Exercise details => The records sit below. Return every line in them that holds the word "ВЕРНУТЬСЯ".

Data to process =>
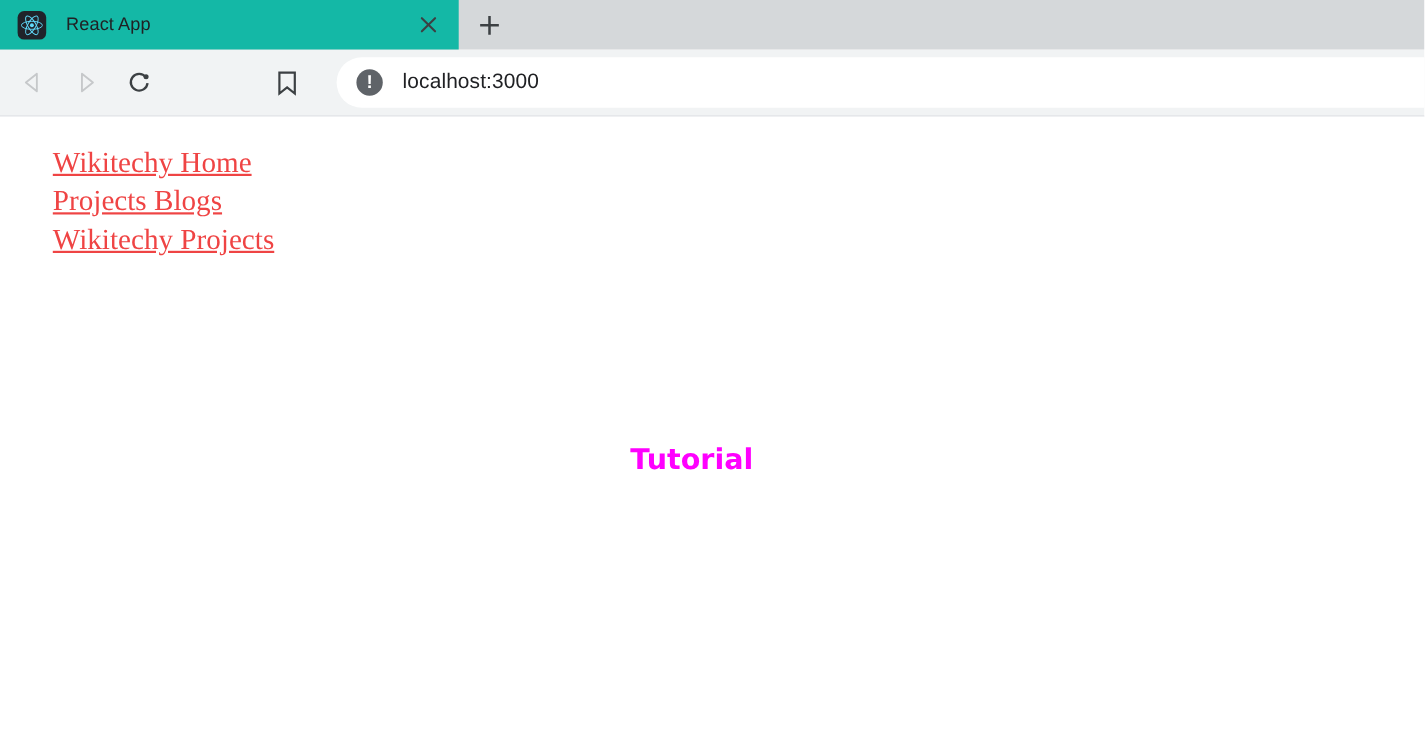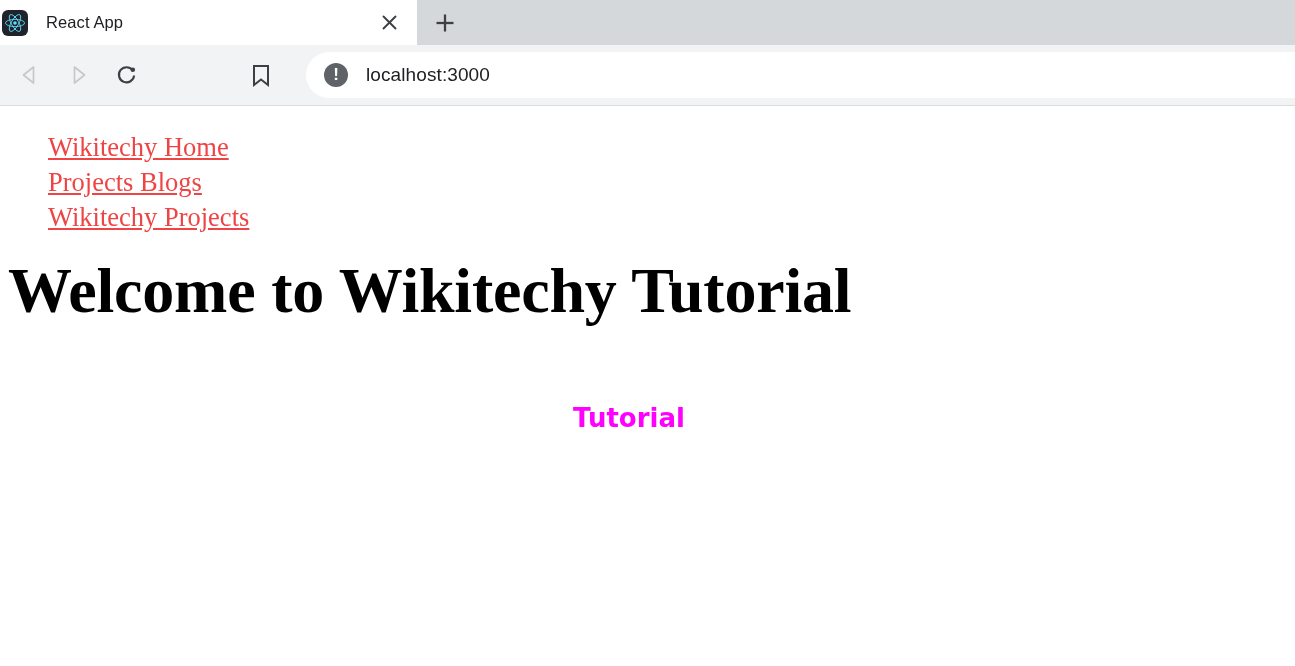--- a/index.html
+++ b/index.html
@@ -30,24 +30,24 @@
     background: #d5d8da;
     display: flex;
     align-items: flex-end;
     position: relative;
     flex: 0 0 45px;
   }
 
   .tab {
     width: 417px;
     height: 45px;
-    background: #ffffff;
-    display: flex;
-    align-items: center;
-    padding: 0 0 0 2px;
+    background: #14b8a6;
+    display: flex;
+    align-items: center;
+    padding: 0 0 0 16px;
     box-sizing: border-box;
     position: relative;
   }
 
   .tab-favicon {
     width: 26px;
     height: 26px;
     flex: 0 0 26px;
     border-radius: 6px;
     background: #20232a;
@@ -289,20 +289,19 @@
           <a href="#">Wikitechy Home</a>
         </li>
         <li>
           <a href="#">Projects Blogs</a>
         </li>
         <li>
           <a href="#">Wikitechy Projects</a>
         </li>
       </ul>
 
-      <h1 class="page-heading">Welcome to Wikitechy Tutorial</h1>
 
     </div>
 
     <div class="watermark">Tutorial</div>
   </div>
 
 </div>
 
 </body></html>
...
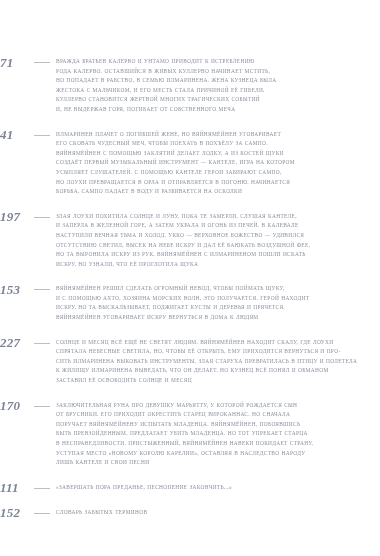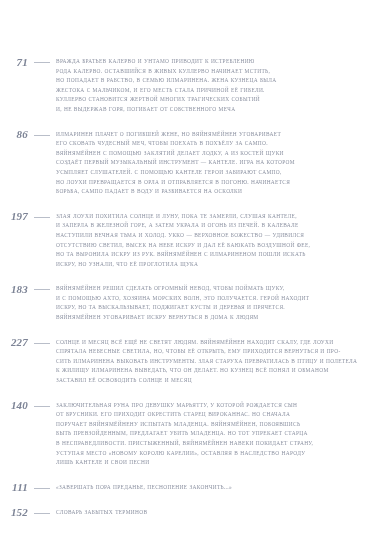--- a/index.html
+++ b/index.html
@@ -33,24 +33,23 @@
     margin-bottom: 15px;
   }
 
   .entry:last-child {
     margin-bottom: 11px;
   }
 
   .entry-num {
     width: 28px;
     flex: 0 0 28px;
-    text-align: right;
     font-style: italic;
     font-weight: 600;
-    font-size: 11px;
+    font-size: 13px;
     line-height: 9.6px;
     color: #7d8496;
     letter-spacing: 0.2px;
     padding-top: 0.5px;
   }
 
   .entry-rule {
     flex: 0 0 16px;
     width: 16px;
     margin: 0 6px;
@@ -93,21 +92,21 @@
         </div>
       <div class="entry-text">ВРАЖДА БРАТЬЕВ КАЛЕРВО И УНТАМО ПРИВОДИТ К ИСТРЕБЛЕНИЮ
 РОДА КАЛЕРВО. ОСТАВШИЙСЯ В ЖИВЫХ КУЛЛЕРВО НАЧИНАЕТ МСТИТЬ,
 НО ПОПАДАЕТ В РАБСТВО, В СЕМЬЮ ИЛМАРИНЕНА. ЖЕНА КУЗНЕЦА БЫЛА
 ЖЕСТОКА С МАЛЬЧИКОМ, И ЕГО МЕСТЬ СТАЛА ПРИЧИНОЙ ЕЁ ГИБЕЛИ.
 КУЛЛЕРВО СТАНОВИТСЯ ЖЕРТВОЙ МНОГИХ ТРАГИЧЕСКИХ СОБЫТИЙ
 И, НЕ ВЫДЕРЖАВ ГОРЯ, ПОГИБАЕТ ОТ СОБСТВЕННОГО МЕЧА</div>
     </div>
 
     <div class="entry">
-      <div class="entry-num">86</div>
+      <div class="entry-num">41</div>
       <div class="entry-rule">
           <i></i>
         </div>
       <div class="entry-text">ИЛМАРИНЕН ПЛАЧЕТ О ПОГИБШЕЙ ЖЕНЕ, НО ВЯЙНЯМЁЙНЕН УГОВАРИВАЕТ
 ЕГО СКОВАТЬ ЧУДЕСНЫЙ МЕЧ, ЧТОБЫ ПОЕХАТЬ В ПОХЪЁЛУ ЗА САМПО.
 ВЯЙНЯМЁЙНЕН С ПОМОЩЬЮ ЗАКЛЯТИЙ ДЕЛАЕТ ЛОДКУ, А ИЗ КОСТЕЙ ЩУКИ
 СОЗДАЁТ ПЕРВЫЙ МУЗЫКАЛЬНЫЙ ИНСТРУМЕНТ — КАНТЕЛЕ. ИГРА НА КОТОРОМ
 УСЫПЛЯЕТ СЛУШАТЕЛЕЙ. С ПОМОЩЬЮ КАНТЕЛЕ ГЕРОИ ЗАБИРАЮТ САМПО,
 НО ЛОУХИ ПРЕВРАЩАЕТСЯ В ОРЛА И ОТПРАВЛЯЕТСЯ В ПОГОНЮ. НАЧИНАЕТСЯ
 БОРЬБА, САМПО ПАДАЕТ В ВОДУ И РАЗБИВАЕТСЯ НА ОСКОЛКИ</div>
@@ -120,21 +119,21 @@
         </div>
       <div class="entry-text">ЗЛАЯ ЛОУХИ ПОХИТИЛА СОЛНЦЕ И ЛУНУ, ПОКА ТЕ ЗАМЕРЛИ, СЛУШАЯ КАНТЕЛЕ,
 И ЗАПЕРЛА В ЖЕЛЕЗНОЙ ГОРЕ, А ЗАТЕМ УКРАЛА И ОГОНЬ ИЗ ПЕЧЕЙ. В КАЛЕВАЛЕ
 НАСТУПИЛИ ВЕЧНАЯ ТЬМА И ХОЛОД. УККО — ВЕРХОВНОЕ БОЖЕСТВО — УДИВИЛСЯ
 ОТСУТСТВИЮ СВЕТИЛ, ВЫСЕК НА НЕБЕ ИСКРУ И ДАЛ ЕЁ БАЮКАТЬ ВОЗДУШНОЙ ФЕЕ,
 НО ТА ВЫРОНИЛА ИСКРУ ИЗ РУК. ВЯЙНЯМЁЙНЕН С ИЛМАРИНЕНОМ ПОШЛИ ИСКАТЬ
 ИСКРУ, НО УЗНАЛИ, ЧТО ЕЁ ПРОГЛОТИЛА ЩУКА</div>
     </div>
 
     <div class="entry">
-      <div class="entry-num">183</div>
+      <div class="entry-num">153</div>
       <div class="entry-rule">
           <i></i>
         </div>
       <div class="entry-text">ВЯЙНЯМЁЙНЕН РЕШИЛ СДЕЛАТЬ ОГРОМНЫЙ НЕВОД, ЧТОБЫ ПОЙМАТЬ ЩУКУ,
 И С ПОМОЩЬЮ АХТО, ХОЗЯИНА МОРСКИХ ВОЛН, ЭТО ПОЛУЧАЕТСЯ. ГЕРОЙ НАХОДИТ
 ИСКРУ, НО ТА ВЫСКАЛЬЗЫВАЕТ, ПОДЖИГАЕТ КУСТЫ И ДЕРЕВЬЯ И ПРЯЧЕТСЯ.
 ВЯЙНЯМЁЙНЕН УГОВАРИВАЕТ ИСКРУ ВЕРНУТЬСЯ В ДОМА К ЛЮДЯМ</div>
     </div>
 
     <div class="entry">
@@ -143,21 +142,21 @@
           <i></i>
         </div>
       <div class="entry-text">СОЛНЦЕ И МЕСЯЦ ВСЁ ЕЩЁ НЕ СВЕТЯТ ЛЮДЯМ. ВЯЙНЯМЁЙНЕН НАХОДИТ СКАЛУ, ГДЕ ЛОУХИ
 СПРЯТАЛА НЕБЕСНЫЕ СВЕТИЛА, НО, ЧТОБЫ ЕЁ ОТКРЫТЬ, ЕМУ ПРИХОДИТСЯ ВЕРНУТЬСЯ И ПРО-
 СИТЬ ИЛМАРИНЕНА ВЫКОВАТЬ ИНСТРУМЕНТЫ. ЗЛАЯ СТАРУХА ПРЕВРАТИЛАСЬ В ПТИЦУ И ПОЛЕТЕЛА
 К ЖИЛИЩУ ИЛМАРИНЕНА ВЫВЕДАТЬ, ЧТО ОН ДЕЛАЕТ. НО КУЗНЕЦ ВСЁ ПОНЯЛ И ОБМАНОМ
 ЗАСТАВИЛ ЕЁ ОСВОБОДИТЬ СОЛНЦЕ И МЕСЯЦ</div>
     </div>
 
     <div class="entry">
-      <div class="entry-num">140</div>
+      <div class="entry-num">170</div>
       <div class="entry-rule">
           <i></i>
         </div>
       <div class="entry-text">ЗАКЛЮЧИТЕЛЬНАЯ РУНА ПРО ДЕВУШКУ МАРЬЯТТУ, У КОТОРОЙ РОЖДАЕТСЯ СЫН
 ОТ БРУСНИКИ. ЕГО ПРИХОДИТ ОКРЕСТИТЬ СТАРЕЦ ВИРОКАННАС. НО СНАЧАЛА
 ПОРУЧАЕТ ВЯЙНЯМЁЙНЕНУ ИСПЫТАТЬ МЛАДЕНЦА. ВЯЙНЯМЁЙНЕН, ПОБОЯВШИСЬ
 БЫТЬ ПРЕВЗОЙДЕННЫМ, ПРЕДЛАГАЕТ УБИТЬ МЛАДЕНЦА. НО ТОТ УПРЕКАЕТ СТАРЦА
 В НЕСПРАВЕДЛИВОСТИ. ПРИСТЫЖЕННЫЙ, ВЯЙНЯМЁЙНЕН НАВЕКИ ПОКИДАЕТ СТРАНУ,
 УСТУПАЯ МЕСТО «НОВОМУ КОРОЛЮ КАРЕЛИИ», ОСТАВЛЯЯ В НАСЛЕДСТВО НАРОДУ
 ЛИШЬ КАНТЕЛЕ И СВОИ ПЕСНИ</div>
---
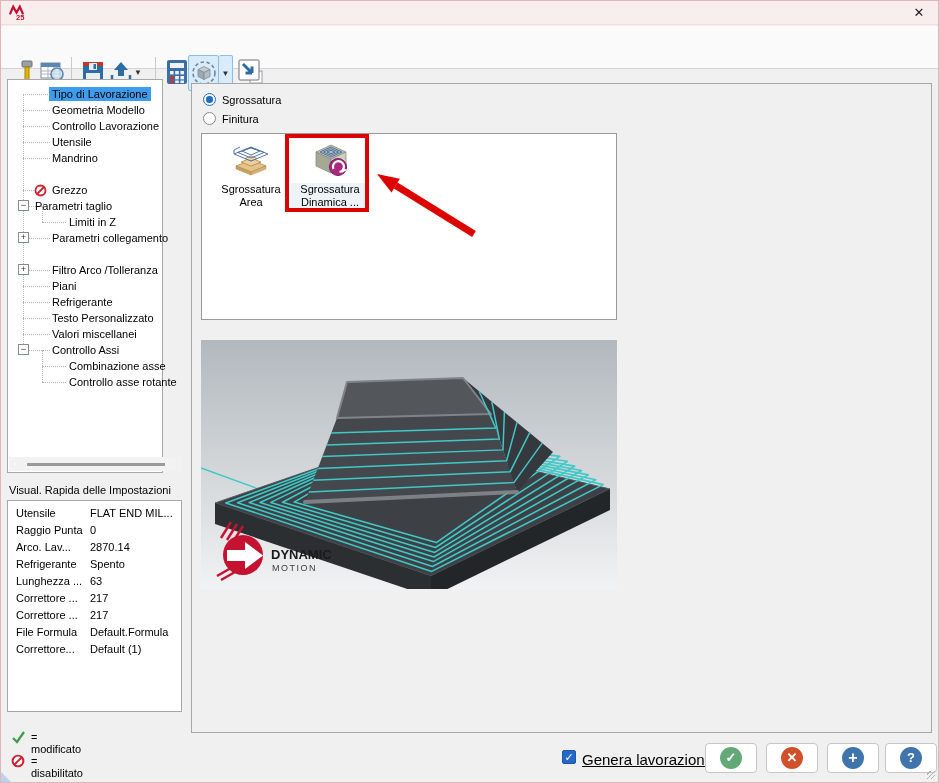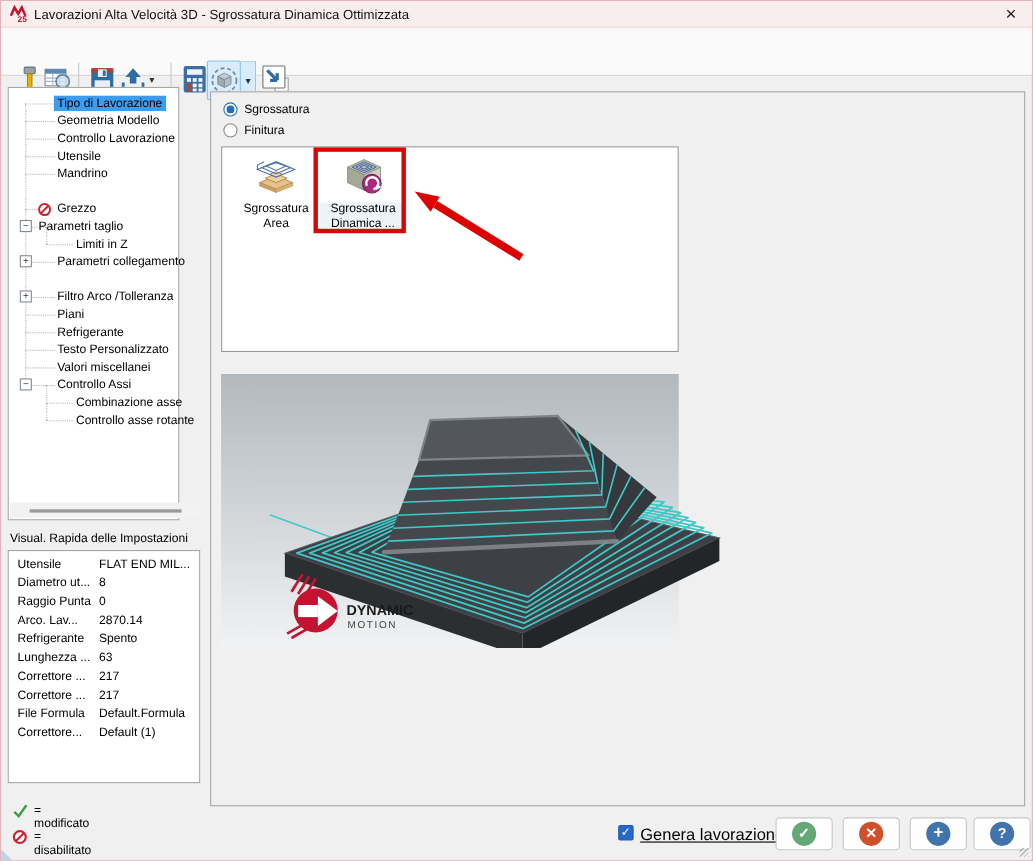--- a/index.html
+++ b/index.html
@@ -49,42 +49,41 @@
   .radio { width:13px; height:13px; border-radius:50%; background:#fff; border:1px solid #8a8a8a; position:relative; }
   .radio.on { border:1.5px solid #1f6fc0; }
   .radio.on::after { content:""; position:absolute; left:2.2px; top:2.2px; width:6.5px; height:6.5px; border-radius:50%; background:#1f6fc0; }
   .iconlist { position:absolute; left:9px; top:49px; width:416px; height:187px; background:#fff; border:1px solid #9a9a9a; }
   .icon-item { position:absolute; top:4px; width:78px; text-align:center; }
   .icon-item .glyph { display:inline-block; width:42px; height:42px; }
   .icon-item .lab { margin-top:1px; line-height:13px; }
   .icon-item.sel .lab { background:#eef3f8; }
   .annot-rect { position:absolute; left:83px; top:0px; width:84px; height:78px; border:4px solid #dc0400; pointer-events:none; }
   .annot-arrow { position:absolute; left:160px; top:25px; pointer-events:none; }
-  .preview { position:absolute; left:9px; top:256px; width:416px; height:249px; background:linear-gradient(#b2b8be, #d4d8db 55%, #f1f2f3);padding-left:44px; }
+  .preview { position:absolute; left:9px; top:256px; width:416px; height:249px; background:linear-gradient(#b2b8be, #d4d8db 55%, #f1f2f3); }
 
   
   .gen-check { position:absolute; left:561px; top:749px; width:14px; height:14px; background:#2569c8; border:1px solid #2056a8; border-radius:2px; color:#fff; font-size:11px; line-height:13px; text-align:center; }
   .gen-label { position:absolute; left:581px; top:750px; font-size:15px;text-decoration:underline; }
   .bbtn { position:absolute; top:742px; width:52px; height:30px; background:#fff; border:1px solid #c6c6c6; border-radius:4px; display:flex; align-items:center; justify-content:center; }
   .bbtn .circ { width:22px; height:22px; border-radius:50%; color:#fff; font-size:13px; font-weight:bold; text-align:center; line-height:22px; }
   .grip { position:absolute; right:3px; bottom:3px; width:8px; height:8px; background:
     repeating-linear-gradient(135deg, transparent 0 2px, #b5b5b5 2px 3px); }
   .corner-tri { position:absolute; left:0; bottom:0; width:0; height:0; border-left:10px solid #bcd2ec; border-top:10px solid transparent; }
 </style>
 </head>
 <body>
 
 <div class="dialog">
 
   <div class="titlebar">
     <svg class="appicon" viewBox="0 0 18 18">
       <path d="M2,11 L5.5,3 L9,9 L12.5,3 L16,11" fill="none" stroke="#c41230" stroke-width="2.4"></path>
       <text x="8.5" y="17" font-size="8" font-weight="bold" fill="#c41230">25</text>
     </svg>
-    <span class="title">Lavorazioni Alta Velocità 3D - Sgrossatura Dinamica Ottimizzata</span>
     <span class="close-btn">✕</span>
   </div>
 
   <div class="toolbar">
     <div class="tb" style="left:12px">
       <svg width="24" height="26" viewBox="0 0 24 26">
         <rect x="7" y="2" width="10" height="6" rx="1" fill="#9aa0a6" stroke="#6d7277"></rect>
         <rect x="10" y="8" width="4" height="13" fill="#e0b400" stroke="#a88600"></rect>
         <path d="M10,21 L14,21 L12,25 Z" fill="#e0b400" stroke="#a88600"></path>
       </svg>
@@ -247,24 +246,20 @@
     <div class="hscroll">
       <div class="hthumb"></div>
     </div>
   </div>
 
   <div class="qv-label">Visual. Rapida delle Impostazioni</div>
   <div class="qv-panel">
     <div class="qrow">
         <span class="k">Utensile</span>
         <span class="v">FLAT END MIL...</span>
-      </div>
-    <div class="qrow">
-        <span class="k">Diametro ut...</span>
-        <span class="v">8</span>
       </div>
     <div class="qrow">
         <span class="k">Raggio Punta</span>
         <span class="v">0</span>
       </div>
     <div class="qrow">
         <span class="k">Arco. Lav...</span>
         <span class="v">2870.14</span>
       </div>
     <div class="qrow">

Solution =>
 ВЯЙНЯМЁЙНЕН УГОВАРИВАЕТ ИСКРУ ВЕРНУТЬСЯ В ДОМА К ЛЮДЯМ</div>
 СПРЯТАЛА НЕБЕСНЫЕ СВЕТИЛА, НО, ЧТОБЫ ЕЁ ОТКРЫТЬ, ЕМУ ПРИХОДИТСЯ ВЕРНУТЬСЯ И ПРО-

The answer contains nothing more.